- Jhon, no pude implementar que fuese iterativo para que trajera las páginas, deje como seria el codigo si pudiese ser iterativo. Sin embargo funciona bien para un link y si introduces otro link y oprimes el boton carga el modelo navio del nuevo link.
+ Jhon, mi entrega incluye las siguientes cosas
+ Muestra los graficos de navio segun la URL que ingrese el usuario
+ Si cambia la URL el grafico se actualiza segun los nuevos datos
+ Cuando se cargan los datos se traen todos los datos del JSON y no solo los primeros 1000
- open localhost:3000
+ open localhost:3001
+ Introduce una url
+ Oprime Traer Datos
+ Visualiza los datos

━━━━

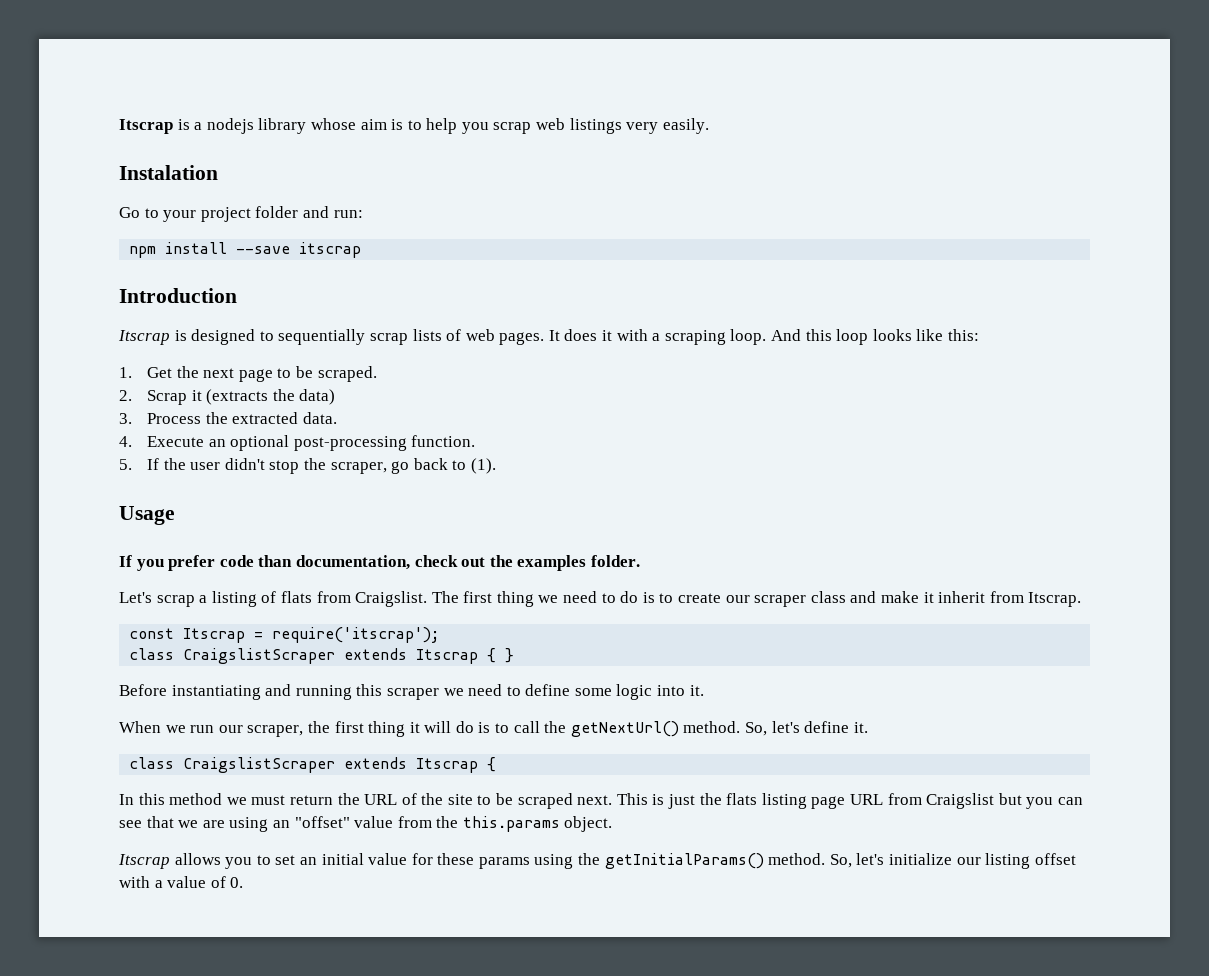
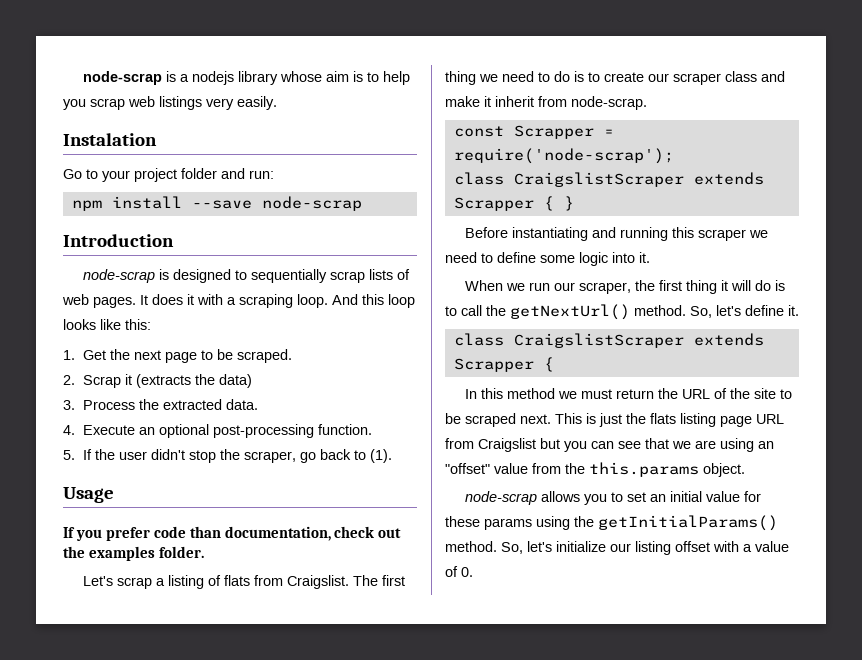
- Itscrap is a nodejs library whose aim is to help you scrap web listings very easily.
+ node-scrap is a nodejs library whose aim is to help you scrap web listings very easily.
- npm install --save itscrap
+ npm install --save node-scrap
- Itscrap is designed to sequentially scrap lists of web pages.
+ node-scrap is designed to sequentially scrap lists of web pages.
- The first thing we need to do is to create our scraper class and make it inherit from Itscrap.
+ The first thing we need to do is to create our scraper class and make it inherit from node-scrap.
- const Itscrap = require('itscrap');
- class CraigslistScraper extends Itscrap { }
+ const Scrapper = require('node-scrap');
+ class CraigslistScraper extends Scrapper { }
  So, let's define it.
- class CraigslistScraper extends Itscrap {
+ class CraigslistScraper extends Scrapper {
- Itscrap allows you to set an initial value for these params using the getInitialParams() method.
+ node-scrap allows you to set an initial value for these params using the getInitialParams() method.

━━━━

ACTIVITY
Look above for the line with "Introduce una url"; retype exactly that line, every line after it up to the line with "Visualiza los datos", and that line too, nothing else.

RESULT FOR THIS TASK
+ Introduce una url
+ Oprime Traer Datos
+ Visualiza los datos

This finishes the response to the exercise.